Difference listings:
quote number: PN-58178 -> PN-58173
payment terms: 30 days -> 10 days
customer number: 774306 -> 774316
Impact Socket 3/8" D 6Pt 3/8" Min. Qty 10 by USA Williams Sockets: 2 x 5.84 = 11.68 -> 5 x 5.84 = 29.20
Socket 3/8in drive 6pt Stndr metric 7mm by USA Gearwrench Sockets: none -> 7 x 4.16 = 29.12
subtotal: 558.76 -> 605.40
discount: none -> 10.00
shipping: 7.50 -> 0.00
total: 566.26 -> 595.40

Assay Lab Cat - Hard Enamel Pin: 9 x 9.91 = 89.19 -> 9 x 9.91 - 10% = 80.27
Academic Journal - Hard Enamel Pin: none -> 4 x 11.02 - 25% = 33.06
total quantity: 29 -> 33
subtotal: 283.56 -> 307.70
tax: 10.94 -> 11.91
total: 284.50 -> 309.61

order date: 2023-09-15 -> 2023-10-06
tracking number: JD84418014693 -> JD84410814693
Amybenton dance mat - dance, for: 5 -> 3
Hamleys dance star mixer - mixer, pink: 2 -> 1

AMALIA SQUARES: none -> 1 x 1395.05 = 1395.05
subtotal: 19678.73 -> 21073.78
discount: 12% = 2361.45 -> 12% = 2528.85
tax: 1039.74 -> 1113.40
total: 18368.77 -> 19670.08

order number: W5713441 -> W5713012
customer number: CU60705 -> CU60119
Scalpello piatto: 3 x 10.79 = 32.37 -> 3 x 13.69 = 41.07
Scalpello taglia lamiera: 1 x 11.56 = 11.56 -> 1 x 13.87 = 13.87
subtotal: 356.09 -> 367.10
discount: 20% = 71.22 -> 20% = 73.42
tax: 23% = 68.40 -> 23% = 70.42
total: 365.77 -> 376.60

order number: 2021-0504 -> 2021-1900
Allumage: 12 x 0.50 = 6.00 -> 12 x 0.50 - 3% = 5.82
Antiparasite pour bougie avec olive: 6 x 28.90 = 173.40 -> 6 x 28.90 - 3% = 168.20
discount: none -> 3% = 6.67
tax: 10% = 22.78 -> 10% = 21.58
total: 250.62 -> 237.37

PROBLEM STATEMENT:
Give back exactly the lines above starting at the line where "order date: 2023-09-15 -> 2023-10-06" appears and ending at the line where "subtotal: 19678.73 -> 21073.78" appears, both included, with no other lines.

TASK ANSWER:
order date: 2023-09-15 -> 2023-10-06
tracking number: JD84418014693 -> JD84410814693
Amybenton dance mat - dance, for: 5 -> 3
Hamleys dance star mixer - mixer, pink: 2 -> 1

AMALIA SQUARES: none -> 1 x 1395.05 = 1395.05
subtotal: 19678.73 -> 21073.78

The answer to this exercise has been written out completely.